Prepare and test your Live Mosaic
Plan the wall, run the go-live checklist, and rehearse moderation, safety controls, exports, and a fallback.
Displays
Written forEvent planners, QA, and event teamsA Live Mosaic works best when the planning, testing, and event-day safety steps happen in order. Work through the three checklists below: plan the wall, test it before doors open, then line up exports and a fallback.
Steps
Plan the wall
- 1Choose the final source image before configuring the display. Use a bold logo, icon, or simple key art that will still read from across the room.
- 2Confirm where the mosaic will run: TV, projector, LED wall, laptop, embedded page, or recap screen.
- 3Match the mosaic aspect ratio to the actual screen orientation.
- 4Estimate how many photos the event is likely to collect, then choose a grid density to match. Low is about 500 tiles, Medium about 1,000, and High about 2,300, so pick the density your expected photo count can fill.
- 5Decide how new photos should arrive on the wall. In the display settings you can give each new photo a brief close-up, show a strip of the most recent photos, let the view slowly tour the artwork, show on-screen controls for viewers, or keep the animation quiet.
- 6Define moderation rules for photos that should not appear publicly, and decide who watches the wall during the event.
Test before doors open
- 1Open the Live Mosaic settings and confirm the checklist shows a source image and applied grid.
- 2Use Send test photo to confirm the grid can place a tile.
- 3Open the public display link on the same type of screen that will be used at the event.
- 4Complete several real booth submissions and watch for them to appear on the wall.
- 5Hide one test submission from Submissions and confirm it leaves the public display.
- 6Test Pause display and Blank screen now so staff know what each safety control does.
Exports and fallback
- If you want a keepsake image, open the Live Mosaic settings, expand Exports, and choose HD, 4K, or Print. You will get an email when the file is ready, and you can download it from the same Exports list.

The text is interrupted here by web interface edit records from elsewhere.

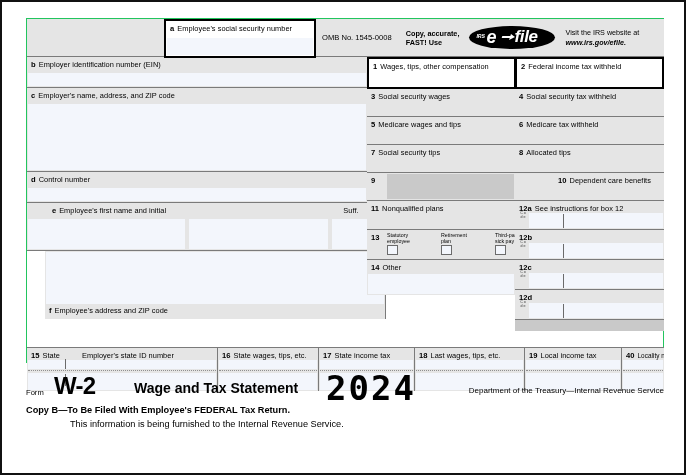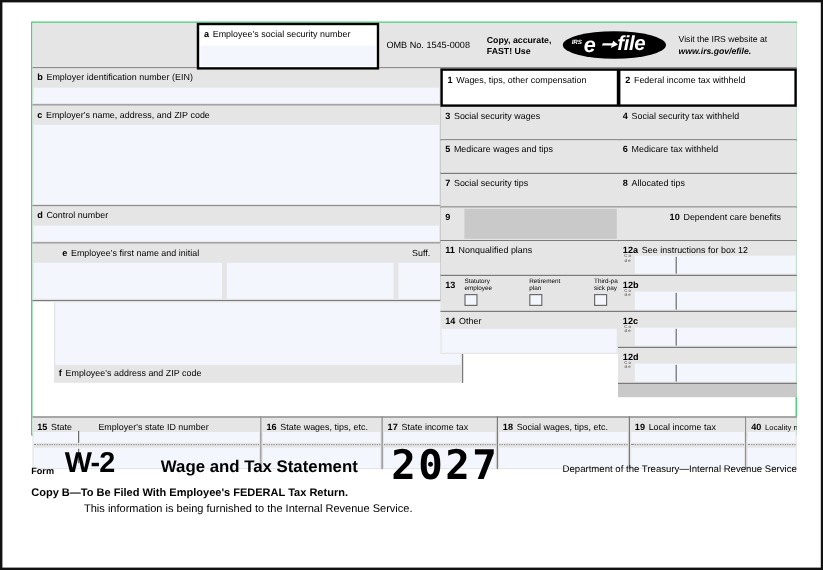--- a/index.html
+++ b/index.html
@@ -214,21 +214,21 @@
   .dotline {
     position: absolute; left: 1px; right: 1px; top: 22px; height: 1px;
     border-top: 1px dotted #8f8f8f;
   }
   #st-tick1 { position:absolute; left:38px; top:11px; width:1px; height:10px; background:#6b6b6b; }
   #st-tick2 { position:absolute; left:38px; top:26px; width:1px; height:12px; background:#6b6b6b; }
   #box-20 .lbl { font-size: 6.4px; }
 
   
   #footer { position: absolute; left: 24px; top: 376px; width: 638px; height: 70px; }
-  #f-form { position: absolute; left: 0; top: 10px; font-size: 7.6px; font-weight: bold; }
+  #f-form { position: absolute; left: 0; top: 10px; font-size: 7.6px; font-weight: normal; }
   #f-w2 {
     position: absolute; left: 28px; top: -6px;
     font-size: 24px; font-weight: bold; letter-spacing: -.03em;
   }
   #f-title {
     position: absolute; left: 108px; top: 2px;
     font-size: 14px; font-weight: bold;
   }
   #f-copy {
     position: absolute; left: 0; top: 27px;
@@ -444,21 +444,21 @@
     </div>
 
     <div class="cell srow br" id="box-17">
       <span class="lbl"><span class="num">17</span><span>State income tax</span></span>
       <span class="fill1"></span>
       <span class="dotline"></span>
       <span class="fill2"></span>
     </div>
 
     <div class="cell srow br" id="box-18">
-      <span class="lbl"><span class="num">18</span><span>Social wages, tips, etc.</span></span>
+      <span class="lbl"><span class="num">18</span><span>Last wages, tips, etc.</span></span>
       <span class="fill1"></span>
       <span class="dotline"></span>
       <span class="fill2"></span>
     </div>
 
     <div class="cell srow br" id="box-19">
       <span class="lbl"><span class="num">19</span><span>Local income tax</span></span>
       <span class="fill1"></span>
       <span class="dotline"></span>
       <span class="fill2"></span>
@@ -470,19 +470,19 @@
       <span class="dotline"></span>
       <span class="fill2"></span>
     </div>
 
   </div>
 
   <div id="footer">
     <span id="f-form">Form</span>
     <span id="f-w2">W-2</span>
     <span id="f-title">Wage and Tax Statement</span>
-    <span id="f-year">2027</span>
+    <span id="f-year">2024</span>
     <span id="f-dept">Department of the Treasury—Internal Revenue Service</span>
     <span id="f-copy">Copy B—To Be Filed With Employee's FEDERAL Tax Return.</span>
     <span id="f-info">This information is being furnished to the Internal Revenue Service.</span>
   </div>
 
 </div>
 
 </body></html>

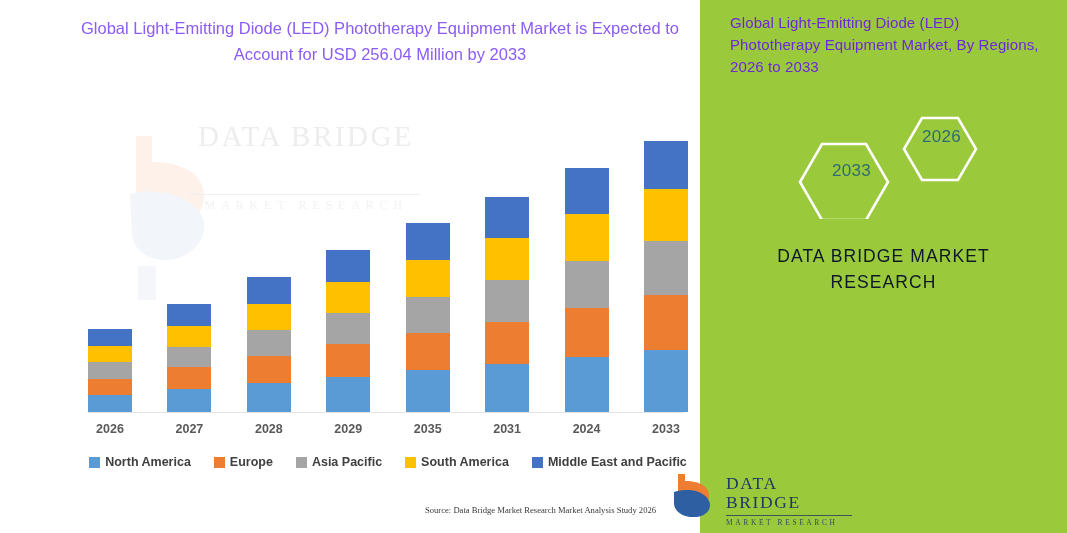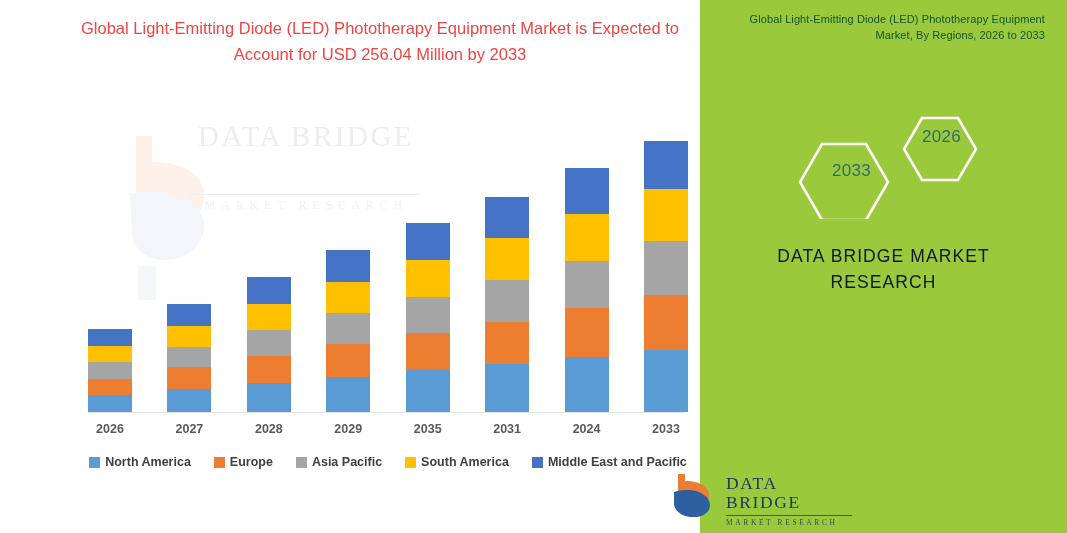--- a/index.html
+++ b/index.html
@@ -14,22 +14,22 @@
   
   .green-panel{
     position:absolute;top:0;right:0;width:367px;height:533px;
     background:#9ACA3C;overflow:hidden;
   }
   .green-panel .curve{
     position:absolute;top:0;left:-52px;width:110px;height:533px;
   }
   .panel-title{
     position:absolute;top:12px;left:30px;right:22px;
-    color:#14532d;font-size:11px;line-height:1.45;
-    text-align:right;font-weight:400;letter-spacing:.1px;
+    color:#6d28d9;font-size:15px;line-height:1.45;
+    text-align:left;font-weight:400;letter-spacing:.1px;
   }
   .hex-wrap{position:absolute;top:104px;left:90px;width:250px;height:115px;}
   .hex-label{
     position:absolute;color:#2F6B73;font-size:17px;font-weight:400;
     letter-spacing:.3px;
   }
   .hex-2033{left:42px;top:57px;}
   .hex-2026{left:132px;top:23px;}
   .dbmr-text{
     position:absolute;top:243px;left:0;width:367px;text-align:center;
@@ -47,21 +47,21 @@
   }
   .logo-rule{width:126px;height:1px;background:#1F3864;margin:2px 0 2px 0;opacity:.8;}
   .logo-sub{
     color:#1F3864;font-size:7.5px;letter-spacing:2.6px;
     font-family:"Liberation Serif",serif;opacity:.85;
   }
 
   
   .chart-title{
     position:absolute;top:16px;left:60px;width:640px;text-align:center;
-    color:#ef4444;font-size:16.5px;line-height:1.55;font-weight:400;
+    color:#8b5cf6;font-size:16.5px;line-height:1.55;font-weight:400;
   }
   .watermark{
     position:absolute;left:126px;top:128px;width:290px;height:175px;
     pointer-events:none;
   }
   .wm-text{
     position:absolute;left:60px;top:-8px;width:240px;text-align:center;
     color:#EDEDEF;font-size:29px;letter-spacing:2.5px;
     font-family:"Liberation Serif",serif;
   }
@@ -218,20 +218,21 @@
         <span class="legend-swatch" style="background: rgb(255, 192, 0);"></span>
         <span class="legend-label">South America</span>
       </div>
       <div class="legend-item">
         <span class="legend-swatch" style="background: rgb(68, 114, 196);"></span>
         <span class="legend-label">Middle East and Pacific</span>
       </div>
     </div>
 
   <div class="footer">
+    <div class="footer-right">Source: Data Bridge Market Research  Market Analysis Study 2026</div>
   </div>
 
   <div class="green-panel">
     <svg class="curve" viewBox="0 0 110 533" preserveAspectRatio="none">
       <path d="M110,0 L54,0 C54,0 0,140 0,266 C0,392 54,533 54,533 L110,533 Z" fill="#9ACA3C"></path>
     </svg>
 
     <div class="panel-title">Global Light-Emitting Diode (LED) Phototherapy Equipment Market, By Regions, 2026 to 2033</div>
 
     <div class="hex-wrap">

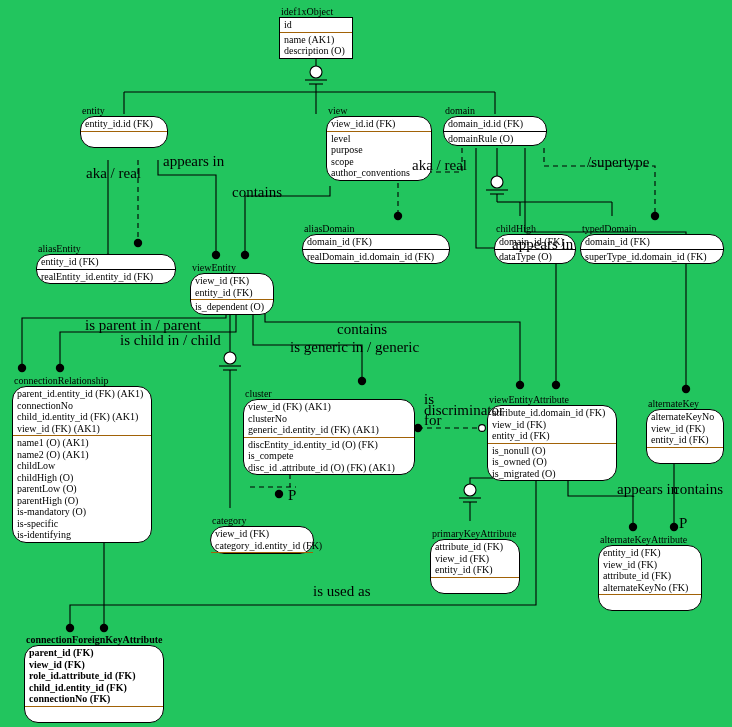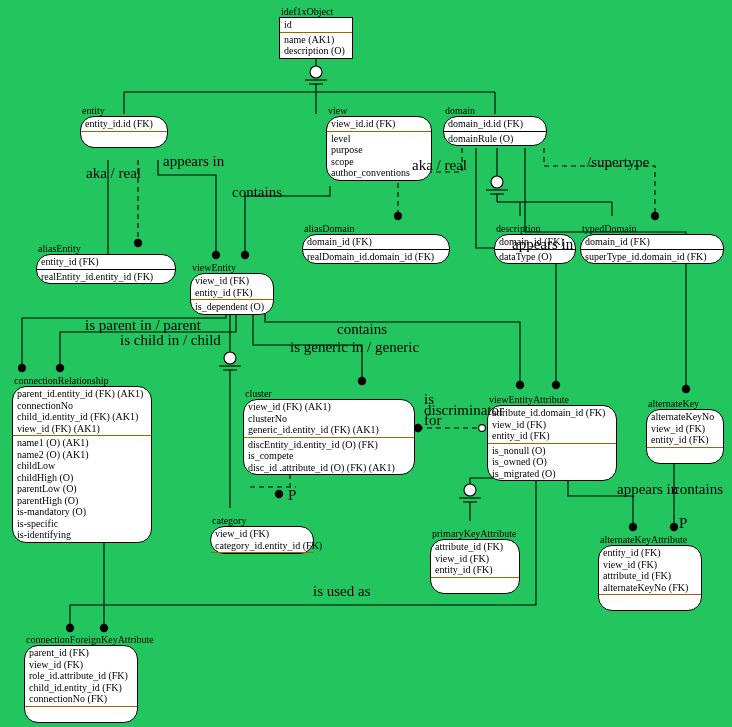--- a/index.html
+++ b/index.html
@@ -183,21 +183,21 @@
         <div class="bx">
           <div class="pk" style="border-bottom: 1px solid rgb(0, 0, 0);">
             <div class="row">domain_id (FK)</div>
           </div>
           <div class="nk">
             <div class="row">realDomain_id.domain_id (FK)</div>
           </div>
         </div>
       </div>
       <div class="ent rounded" style="left: 494px; top: 223px; width: 82px;">
-        <div class="cap">description</div>
+        <div class="cap">childHigh</div>
         <div class="bx">
           <div class="pk" style="border-bottom: 1px solid rgb(0, 0, 0);">
             <div class="row">domain_id (FK)</div>
           </div>
           <div class="nk">
             <div class="row">dataType (O)</div>
           </div>
         </div>
       </div>
       <div class="ent rounded" style="left: 580px; top: 223px; width: 144px;">
@@ -311,21 +311,21 @@
         <div class="bx">
           <div class="pk">
             <div class="row">entity_id (FK)</div>
             <div class="row">view_id (FK)</div>
             <div class="row">attribute_id (FK)</div>
             <div class="row">alternateKeyNo (FK)</div>
           </div>
           <div class="nk empty"></div>
         </div>
       </div>
-      <div class="ent rounded" style="left: 24px; top: 634px; width: 114px;">
+      <div class="ent rounded" style="left: 24px; top: 634px; width: 140px; font-weight: bold;">
         <div class="cap">connectionForeignKeyAttribute</div>
         <div class="bx">
           <div class="pk">
             <div class="row">parent_id (FK)</div>
             <div class="row">view_id (FK)</div>
             <div class="row">role_id.attribute_id (FK)</div>
             <div class="row">child_id.entity_id (FK)</div>
             <div class="row">connectionNo (FK)</div>
           </div>
           <div class="nk empty"></div>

- Prepare a Gallery or Slideshow fallback display link if the venue screen, network, or volume plan changes.
What to know
- The source image should be simple enough to read from across a room. Small copy, detailed product shots, low contrast, and busy backgrounds can be hard to recognize after they become tile art.
- If the event expects low submission volume, a lower grid density or a different display type can look better than a sparse high-density mosaic.
- If you expect fewer photos than tiles, the wall fills in by repeating photos. Use the Photo repeats setting to choose how repeats are picked, and Max uses per photo to limit how often any single photo appears.
- The wall reads differently on a laptop preview than it does on a large venue screen. Test on the final screen whenever possible, and judge the final look with a realistic number of test photos.
- Once the wall is live and photos have been placed, the layout settings lock to protect the wall. Pause the display if you need to change the layout, and keep in mind that applying a new grid clears the photos already placed.
- Pause display freezes what viewers see while new photos keep placing in the background. Blank screen now removes every guest photo from view right away, so viewers see only your source image until you resume. It is the fastest fix if something unwanted reaches the wall.
- High-resolution exports are useful for recaps, social posts, and prints. Create them from the Exports section after the wall has enough approved content, not before the event has produced meaningful tiles.
- If the wall is not updating, check that the display is enabled, the source image and grid are complete, the booth submissions have finished processing, and the photos you expect are not hidden.
Tips
- Use one approved source image file and avoid swapping it after the grid has already been built.
- Place the screen where guests can notice their photo entering the wall without blocking the booth line.
- Run the test on the event network, not only office Wi-Fi.
- Keep one staff member watching the public wall while another completes booth submissions.
- Keep the direct display link available even if the mosaic is also embedded on a website.